Tariq Ramadan: le rejet de sa demande de remise en liberté confirmé en appel

Tariq Ramadan: le rejet de sa demande de remise en liberté confirmé en appel
L'intellectuel suisse Tariq Ramadan lors d'une conférence à Bordeaux, le 26 mars 2016

AFP, publié le mardi 22 mai 2018 à 20h32

La cour d'appel de Paris a confirmé mardi le rejet de la demande de remise en liberté de l'intellectuel musulman Tariq Ramadan, accusé de viols par quatre femmes et incarcéré depuis début février, a-t-on appris de source judiciaire.

Au cours de l'audience devant la chambre de l'instruction, en l'absence de l'islamologue suisse de 55 ans, sa défense avait de nouveau invoqué mardi matin son état de santé et dénoncé des "contradictions" dans le récit des plaignantes.

Son avocat, Me Emmanuel Marsigny, a proposé une caution, une assignation à résidence et la remise du passeport suisse de M. Ramadan. Sans parvenir à faire changer la décision prise le 4 mai par le juge des libertés et de la détention.

"Il n'y a aucune raison objective de maintenir Monsieur Tariq Ramadan en détention provisoire. (...) La présomption d'innocence est foulée au pied", a réagi Me Marsigny dans une déclaration transmise à l'AFP.
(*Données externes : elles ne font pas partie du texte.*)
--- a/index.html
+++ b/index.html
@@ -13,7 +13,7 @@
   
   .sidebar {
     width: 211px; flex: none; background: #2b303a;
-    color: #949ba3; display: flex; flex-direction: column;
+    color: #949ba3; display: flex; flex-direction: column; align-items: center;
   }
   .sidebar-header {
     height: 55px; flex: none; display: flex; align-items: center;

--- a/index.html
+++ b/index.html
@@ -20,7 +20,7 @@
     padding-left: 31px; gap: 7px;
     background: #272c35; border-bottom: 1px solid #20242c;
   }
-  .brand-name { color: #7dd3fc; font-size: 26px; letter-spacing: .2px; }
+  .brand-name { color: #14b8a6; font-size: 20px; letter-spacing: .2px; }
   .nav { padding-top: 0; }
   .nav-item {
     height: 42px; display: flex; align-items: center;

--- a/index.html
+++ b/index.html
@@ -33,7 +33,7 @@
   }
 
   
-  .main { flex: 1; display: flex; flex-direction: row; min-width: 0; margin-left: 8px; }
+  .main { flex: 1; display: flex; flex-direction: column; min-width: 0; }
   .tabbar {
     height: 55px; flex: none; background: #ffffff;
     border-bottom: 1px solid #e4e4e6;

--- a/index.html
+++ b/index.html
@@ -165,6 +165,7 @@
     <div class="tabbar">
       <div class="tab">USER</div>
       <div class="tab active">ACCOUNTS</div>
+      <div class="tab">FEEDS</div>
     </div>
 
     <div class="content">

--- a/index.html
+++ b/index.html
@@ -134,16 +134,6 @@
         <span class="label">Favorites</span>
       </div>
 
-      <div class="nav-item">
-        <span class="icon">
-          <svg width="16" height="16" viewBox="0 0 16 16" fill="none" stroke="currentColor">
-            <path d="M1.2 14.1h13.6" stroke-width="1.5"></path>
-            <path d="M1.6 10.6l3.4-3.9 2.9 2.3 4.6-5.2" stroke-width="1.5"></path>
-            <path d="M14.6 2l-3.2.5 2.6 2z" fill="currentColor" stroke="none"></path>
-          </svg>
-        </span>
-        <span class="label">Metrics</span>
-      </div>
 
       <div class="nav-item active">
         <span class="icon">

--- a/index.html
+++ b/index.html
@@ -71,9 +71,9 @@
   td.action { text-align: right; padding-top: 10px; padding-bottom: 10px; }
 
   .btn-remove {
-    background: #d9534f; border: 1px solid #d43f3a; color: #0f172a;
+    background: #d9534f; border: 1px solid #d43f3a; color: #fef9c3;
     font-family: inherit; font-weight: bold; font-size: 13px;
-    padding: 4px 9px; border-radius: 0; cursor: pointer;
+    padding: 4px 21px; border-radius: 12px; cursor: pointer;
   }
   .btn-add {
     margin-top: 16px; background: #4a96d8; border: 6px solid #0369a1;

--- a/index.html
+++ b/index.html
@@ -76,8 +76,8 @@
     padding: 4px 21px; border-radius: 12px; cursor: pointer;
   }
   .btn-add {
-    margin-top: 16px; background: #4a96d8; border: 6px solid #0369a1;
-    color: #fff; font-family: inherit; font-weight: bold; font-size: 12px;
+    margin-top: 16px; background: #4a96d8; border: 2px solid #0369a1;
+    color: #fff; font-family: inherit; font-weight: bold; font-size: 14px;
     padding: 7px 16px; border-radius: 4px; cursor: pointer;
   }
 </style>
L'islamologue, atteint d'une sclérose en plaques dont le traitement a été jugé compatible avec la détention par une expertise, est écroué depuis sa mise en examen le 2 février pour deux viols présumés, dont l'un sur une personne vulnérable, qu'il conteste vigoureusement.

L'avocat général a insisté sur la nécessité de garantir la présence de Tariq Ramadan en France, d'éviter d'éventuelles pressions sur les accusatrices et de prévenir le renouvellement des faits.
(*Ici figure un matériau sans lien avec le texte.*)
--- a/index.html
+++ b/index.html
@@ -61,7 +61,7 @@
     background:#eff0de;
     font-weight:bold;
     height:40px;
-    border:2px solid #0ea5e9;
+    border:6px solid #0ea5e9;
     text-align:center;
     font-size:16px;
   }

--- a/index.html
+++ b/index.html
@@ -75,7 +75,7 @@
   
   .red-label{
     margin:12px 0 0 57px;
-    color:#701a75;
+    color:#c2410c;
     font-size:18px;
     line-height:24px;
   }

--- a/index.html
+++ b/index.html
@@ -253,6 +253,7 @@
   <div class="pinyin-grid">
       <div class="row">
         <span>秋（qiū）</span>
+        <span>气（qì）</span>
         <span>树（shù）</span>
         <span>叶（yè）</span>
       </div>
Et, ce, alors que toutes les plaignantes n'ont pas encore été entendues et que des confrontations sont envisageables.

"Alors que l'instruction est en cours, il apparaît pour les plaignantes plus souhaitable que M. Ramadan soit à la disposition de la justice", a souligné l'avocat de deux des plaignantes, Me Francis Szpiner.

Me Marsigny avait également réclamé mardi une nouvelle expertise médicale, avançant que l'état de santé de son client se détériorait et qu'il ne recevait pas en détention les soins nécessaires.

Si Me Francis Szpiner ne s'y était pas opposé, cette demande a également été rejetée par la chambre de l'instruction.

"Je regrette encore plus le refus d'ordonner une nouvelle expertise médicale alors qu'il est à ce jour handicapé et que les soins devant lui être prodigués ne le sont pas, en contradiction avec les conclusions des experts nommés par les juges d'instruction", a regretté l'avocat de M. Ramadan.

L'enquête a été déclenchée en octobre par les plaintes de deux femmes, dans le sillage du scandale Weinstein aux Etats-Unis. Elles ont été rejointes en mars par une troisième. 

Cette dernière a affirmé avoir été violée en France, à Londres et à Bruxelles à neuf reprises entre 2013 et 2014. Cette ancienne escort-girl, protagoniste au côté notamment de l'ex-directeur général du FMI Dominique Strauss-Kahn dans l'affaire pour proxénétisme de l'hôtel Carlton de Lille, doit être bientôt auditionnée par les juges français.

L'audition prévue le 5 juin de Tariq Ramadan - la première depuis sa garde à vue - pourrait conduire à une nouvelle mise en examen pour ces faits.

Une quatrième femme a également déposé une plainte pour viol à Genève.

La détention de ce petit-fils du fondateur des Frères musulmans a suscité une vive émotion, en particulier dans les milieux de l'islam militant. Mais la campagne du comité "Free Tariq Ramadan" a vu ses soutiens s'effriter au gré des révélations sur la vie sexuelle du professeur, en contradiction avec les enseignements religieux qui lui ont valu sa célébrité.